Problem details: Please start at the first line of the records beneath and quote each line exactly, ending with the line containing "text: SHIFT KICK".

Data excerpts:
════════

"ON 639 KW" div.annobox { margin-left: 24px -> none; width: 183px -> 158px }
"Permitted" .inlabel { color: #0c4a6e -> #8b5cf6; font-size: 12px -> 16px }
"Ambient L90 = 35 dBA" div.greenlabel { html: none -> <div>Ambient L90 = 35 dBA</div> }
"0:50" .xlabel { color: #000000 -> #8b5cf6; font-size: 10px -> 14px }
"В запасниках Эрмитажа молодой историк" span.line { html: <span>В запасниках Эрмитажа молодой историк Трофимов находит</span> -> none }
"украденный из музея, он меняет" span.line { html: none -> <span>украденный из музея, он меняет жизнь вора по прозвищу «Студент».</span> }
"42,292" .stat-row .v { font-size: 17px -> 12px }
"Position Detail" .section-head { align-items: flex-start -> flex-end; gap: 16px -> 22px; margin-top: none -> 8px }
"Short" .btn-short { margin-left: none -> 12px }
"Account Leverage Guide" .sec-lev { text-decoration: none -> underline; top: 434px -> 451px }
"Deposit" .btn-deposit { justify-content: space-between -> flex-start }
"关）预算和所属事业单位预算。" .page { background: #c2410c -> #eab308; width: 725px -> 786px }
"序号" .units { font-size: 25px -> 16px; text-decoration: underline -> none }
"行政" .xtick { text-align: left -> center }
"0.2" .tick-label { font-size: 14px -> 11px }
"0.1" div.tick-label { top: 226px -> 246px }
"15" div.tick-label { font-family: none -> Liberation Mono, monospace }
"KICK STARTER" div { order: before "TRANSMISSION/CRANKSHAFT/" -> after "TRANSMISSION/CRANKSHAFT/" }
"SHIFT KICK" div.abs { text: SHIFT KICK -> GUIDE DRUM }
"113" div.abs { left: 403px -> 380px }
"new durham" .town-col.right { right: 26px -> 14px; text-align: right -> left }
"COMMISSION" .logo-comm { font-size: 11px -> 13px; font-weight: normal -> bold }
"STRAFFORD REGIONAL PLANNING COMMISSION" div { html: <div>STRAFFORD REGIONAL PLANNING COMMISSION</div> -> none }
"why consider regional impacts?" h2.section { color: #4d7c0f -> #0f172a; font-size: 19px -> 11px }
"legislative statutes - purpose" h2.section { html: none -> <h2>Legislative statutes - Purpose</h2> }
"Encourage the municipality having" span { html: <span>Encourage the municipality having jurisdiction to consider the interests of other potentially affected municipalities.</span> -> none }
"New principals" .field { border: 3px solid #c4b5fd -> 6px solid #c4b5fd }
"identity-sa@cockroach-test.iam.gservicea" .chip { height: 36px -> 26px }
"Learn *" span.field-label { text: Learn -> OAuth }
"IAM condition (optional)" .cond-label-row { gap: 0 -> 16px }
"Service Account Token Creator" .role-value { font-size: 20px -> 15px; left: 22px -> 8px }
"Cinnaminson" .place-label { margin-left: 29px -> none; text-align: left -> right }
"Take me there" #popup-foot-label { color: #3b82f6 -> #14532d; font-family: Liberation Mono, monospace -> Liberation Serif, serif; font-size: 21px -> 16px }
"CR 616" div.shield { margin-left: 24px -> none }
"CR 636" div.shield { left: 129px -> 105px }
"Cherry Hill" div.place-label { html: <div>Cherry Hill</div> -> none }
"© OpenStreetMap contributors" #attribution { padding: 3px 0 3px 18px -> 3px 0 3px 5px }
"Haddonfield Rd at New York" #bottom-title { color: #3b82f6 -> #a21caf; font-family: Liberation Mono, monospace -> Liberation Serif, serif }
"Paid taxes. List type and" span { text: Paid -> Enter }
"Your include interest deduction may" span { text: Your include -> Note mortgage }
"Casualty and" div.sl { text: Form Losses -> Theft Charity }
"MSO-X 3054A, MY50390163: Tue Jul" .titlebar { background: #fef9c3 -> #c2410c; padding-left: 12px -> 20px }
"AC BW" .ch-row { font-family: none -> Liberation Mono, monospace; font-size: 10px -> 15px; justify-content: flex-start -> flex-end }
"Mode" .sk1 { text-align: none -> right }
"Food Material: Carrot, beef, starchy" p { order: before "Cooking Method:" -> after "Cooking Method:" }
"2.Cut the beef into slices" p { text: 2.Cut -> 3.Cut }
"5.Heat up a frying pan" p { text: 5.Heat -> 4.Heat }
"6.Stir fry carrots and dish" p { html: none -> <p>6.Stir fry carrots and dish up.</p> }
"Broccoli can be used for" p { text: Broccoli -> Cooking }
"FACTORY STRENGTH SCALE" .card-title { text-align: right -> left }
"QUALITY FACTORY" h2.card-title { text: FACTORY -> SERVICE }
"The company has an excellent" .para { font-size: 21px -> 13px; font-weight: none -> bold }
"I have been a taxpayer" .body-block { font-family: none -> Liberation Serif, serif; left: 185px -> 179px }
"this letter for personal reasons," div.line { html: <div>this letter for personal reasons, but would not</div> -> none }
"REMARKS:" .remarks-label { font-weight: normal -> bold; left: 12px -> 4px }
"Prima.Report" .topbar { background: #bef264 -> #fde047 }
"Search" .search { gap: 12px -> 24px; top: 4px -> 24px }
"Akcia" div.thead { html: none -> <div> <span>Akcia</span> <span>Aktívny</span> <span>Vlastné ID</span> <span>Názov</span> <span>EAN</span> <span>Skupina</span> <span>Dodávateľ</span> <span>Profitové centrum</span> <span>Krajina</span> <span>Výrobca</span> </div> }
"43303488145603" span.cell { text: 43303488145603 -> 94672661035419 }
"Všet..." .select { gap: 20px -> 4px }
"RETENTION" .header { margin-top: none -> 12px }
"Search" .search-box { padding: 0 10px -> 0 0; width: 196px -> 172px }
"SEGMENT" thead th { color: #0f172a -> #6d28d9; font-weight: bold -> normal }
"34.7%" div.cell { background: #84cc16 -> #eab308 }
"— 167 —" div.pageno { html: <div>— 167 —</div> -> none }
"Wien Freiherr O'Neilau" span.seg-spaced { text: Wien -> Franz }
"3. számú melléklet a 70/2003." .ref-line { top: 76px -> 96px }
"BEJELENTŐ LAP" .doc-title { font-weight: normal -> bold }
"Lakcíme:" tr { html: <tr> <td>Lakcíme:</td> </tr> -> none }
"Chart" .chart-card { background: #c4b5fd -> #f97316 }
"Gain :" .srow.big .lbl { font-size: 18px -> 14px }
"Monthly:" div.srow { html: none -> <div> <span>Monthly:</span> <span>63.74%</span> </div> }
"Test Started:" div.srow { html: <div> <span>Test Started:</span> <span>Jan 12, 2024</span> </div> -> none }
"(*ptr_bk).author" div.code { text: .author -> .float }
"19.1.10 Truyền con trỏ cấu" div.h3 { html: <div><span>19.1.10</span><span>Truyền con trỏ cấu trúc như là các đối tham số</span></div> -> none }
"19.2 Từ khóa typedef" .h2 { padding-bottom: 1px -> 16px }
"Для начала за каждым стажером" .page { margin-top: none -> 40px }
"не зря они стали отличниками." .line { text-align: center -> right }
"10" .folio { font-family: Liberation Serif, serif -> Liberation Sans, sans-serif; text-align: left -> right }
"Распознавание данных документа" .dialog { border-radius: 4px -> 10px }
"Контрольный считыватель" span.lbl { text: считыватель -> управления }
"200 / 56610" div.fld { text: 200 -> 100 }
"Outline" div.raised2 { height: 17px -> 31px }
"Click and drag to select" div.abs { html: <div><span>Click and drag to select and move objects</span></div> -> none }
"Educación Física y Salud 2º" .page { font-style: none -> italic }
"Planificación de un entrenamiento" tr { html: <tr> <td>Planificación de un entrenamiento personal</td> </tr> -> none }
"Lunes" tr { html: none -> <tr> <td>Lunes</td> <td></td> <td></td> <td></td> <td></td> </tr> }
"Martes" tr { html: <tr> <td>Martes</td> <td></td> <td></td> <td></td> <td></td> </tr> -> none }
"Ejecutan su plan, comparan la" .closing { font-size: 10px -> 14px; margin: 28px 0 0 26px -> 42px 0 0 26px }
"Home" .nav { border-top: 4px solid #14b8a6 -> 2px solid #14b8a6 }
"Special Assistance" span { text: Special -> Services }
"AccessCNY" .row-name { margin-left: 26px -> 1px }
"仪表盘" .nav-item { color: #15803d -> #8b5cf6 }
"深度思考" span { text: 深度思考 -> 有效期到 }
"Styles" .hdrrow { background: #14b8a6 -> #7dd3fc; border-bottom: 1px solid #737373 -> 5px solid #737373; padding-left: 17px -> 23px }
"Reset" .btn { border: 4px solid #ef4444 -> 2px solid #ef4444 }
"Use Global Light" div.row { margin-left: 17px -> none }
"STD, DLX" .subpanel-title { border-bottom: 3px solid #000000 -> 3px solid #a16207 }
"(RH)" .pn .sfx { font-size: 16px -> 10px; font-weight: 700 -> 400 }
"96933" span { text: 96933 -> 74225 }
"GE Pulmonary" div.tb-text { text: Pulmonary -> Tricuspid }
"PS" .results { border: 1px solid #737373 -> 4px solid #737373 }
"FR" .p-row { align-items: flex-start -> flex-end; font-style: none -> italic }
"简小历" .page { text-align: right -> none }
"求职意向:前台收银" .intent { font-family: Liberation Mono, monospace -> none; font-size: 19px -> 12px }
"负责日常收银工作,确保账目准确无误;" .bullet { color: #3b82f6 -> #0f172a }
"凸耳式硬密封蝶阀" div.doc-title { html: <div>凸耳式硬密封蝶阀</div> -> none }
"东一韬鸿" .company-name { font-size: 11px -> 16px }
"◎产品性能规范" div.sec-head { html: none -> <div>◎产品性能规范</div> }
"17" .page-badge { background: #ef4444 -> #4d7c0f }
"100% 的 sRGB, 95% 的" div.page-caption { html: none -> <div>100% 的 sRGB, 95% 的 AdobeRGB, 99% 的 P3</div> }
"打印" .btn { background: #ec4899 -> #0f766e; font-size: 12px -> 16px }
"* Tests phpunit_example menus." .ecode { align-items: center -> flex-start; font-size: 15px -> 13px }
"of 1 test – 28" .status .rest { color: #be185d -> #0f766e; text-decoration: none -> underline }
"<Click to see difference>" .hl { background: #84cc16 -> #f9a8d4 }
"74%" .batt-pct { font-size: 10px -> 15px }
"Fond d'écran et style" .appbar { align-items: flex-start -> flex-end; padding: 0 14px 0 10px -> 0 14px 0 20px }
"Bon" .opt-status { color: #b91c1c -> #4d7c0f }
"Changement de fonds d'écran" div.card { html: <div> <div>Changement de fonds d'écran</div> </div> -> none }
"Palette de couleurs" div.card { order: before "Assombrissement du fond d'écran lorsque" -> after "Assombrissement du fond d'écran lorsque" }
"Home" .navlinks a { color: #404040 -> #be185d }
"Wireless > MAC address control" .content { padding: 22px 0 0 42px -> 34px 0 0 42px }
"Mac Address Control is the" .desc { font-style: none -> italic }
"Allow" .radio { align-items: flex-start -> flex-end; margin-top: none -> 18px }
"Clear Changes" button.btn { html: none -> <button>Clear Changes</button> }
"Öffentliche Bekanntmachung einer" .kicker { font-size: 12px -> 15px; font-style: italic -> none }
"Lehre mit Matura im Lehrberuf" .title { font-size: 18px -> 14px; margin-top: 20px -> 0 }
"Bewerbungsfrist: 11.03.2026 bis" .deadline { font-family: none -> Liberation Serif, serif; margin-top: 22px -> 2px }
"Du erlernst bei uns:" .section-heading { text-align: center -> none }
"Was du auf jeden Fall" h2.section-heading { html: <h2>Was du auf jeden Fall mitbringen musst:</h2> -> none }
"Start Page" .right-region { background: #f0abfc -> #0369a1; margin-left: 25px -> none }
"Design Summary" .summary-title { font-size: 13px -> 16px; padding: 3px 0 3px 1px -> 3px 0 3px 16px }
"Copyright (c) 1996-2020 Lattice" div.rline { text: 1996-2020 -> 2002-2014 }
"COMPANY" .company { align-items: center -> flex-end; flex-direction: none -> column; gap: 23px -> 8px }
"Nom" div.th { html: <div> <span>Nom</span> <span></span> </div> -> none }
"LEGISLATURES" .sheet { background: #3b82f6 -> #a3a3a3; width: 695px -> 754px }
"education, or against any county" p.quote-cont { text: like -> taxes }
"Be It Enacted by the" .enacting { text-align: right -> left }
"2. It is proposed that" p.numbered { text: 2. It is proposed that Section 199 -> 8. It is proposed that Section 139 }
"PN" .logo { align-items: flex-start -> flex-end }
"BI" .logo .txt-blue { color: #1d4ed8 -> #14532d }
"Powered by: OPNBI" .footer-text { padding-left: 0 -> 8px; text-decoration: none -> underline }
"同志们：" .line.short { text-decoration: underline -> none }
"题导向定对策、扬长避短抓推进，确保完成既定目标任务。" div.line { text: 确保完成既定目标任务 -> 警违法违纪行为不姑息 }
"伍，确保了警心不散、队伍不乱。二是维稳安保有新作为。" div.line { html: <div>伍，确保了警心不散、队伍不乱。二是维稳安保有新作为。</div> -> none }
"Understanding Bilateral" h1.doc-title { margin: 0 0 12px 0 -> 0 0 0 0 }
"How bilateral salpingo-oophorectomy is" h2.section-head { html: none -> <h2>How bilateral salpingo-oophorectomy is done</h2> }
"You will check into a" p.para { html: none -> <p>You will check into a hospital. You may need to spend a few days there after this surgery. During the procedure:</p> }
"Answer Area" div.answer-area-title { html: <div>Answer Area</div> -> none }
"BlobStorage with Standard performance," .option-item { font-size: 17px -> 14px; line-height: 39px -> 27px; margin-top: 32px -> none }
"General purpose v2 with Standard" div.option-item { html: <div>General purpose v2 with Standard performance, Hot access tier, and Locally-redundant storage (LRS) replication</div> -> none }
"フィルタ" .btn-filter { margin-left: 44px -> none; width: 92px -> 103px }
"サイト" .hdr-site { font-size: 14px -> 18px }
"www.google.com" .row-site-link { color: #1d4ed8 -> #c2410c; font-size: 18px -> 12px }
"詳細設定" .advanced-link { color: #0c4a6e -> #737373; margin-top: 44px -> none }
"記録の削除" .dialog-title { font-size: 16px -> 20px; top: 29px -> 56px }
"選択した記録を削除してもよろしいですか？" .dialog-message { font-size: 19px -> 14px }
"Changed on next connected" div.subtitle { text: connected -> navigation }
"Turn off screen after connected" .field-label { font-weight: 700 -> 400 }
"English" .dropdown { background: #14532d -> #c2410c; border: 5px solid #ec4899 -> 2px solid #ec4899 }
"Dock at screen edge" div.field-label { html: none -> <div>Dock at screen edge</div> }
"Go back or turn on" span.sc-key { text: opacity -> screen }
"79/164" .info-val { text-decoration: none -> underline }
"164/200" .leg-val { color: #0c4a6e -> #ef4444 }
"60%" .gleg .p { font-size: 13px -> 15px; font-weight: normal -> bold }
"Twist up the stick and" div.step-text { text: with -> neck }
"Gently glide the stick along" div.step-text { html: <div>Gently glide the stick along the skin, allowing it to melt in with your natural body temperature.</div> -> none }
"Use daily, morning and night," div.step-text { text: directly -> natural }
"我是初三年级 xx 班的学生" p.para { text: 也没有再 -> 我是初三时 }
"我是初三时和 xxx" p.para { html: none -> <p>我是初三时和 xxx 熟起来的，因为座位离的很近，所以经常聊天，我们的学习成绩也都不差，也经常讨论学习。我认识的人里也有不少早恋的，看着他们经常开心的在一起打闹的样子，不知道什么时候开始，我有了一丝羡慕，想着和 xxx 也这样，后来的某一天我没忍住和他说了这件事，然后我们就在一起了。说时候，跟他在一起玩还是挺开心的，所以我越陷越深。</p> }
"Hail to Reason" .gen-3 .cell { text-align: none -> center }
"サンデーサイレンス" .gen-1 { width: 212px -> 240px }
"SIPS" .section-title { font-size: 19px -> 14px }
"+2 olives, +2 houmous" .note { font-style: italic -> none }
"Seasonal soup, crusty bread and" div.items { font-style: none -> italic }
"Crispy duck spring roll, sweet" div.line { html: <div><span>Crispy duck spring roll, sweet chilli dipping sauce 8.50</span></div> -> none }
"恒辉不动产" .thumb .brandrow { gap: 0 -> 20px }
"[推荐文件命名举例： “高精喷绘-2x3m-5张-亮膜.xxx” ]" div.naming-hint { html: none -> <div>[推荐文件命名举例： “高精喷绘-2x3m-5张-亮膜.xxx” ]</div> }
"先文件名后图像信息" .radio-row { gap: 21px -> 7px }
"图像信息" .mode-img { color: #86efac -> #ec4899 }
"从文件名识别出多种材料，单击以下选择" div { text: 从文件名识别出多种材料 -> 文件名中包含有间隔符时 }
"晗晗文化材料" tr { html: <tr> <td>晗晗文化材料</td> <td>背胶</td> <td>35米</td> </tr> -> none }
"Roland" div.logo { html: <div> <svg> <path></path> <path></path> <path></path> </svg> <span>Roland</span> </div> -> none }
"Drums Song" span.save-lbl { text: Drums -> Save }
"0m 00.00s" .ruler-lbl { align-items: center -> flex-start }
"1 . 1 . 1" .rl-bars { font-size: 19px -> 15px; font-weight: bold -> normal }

════════

Written solution:
"ON 639 KW" div.annobox { margin-left: 24px -> none; width: 183px -> 158px }
"Permitted" .inlabel { color: #0c4a6e -> #8b5cf6; font-size: 12px -> 16px }
"Ambient L90 = 35 dBA" div.greenlabel { html: none -> <div>Ambient L90 = 35 dBA</div> }
"0:50" .xlabel { color: #000000 -> #8b5cf6; font-size: 10px -> 14px }
"В запасниках Эрмитажа молодой историк" span.line { html: <span>В запасниках Эрмитажа молодой историк Трофимов находит</span> -> none }
"украденный из музея, он меняет" span.line { html: none -> <span>украденный из музея, он меняет жизнь вора по прозвищу «Студент».</span> }
"42,292" .stat-row .v { font-size: 17px -> 12px }
"Position Detail" .section-head { align-items: flex-start -> flex-end; gap: 16px -> 22px; margin-top: none -> 8px }
"Short" .btn-short { margin-left: none -> 12px }
"Account Leverage Guide" .sec-lev { text-decoration: none -> underline; top: 434px -> 451px }
"Deposit" .btn-deposit { justify-content: space-between -> flex-start }
"关）预算和所属事业单位预算。" .page { background: #c2410c -> #eab308; width: 725px -> 786px }
"序号" .units { font-size: 25px -> 16px; text-decoration: underline -> none }
"行政" .xtick { text-align: left -> center }
"0.2" .tick-label { font-size: 14px -> 11px }
"0.1" div.tick-label { top: 226px -> 246px }
"15" div.tick-label { font-family: none -> Liberation Mono, monospace }
"KICK STARTER" div { order: before "TRANSMISSION/CRANKSHAFT/" -> after "TRANSMISSION/CRANKSHAFT/" }
"SHIFT KICK" div.abs { text: SHIFT KICK -> GUIDE DRUM }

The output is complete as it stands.